• _TASK PROMPT_: Each record should be given again exactly, and any picture in it left out.

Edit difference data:
· · · ·

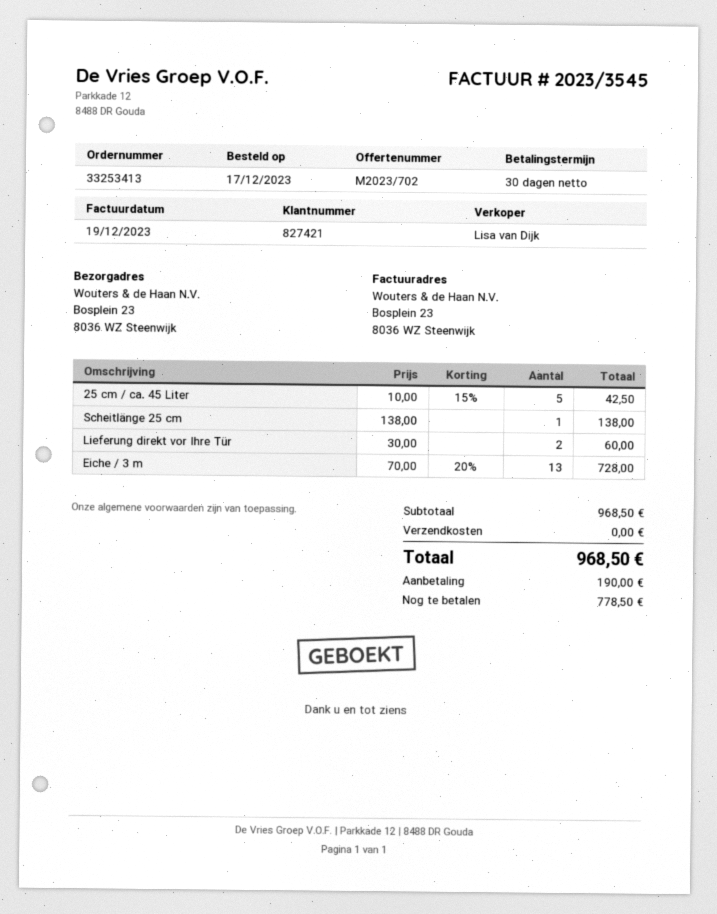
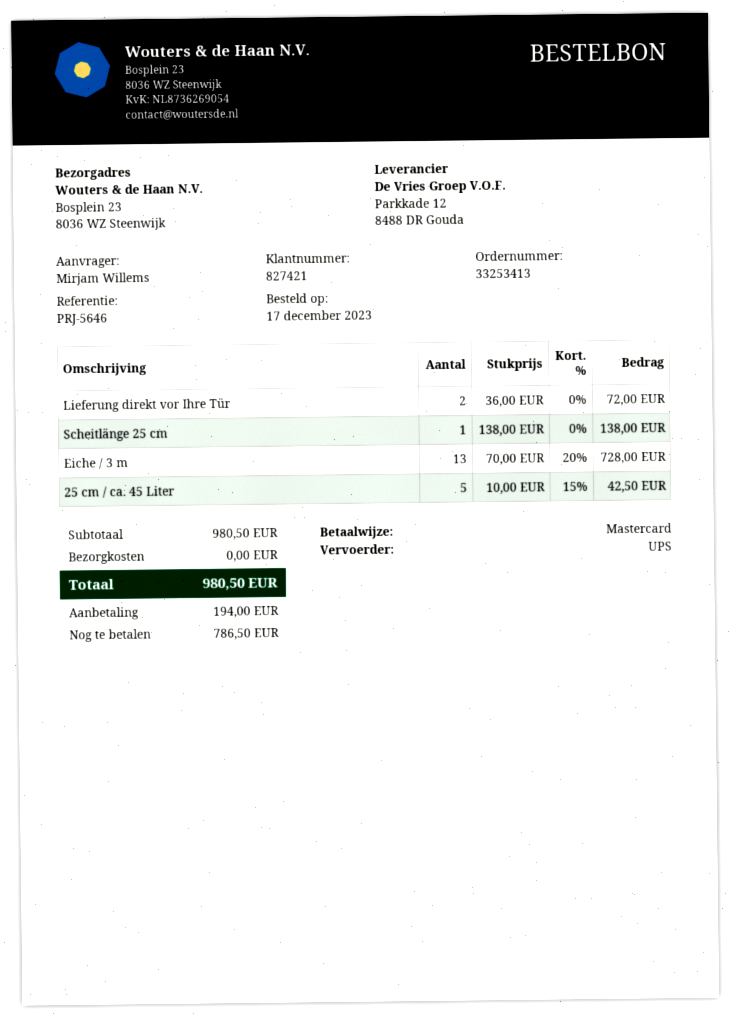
Lieferung direkt vor Ihre Tür: 2 x 30.00 = 60.00 -> 2 x 36.00 = 72.00
subtotal: 968.50 -> 980.50
total: 968.50 -> 980.50
deposit: 190.00 -> 194.00
balance: 778.50 -> 786.50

· · · ·

• _ANSWER FOR THE TASK_:
Lieferung direkt vor Ihre Tür: 2 x 30.00 = 60.00 -> 2 x 36.00 = 72.00
subtotal: 968.50 -> 980.50
total: 968.50 -> 980.50
deposit: 190.00 -> 194.00
balance: 778.50 -> 786.50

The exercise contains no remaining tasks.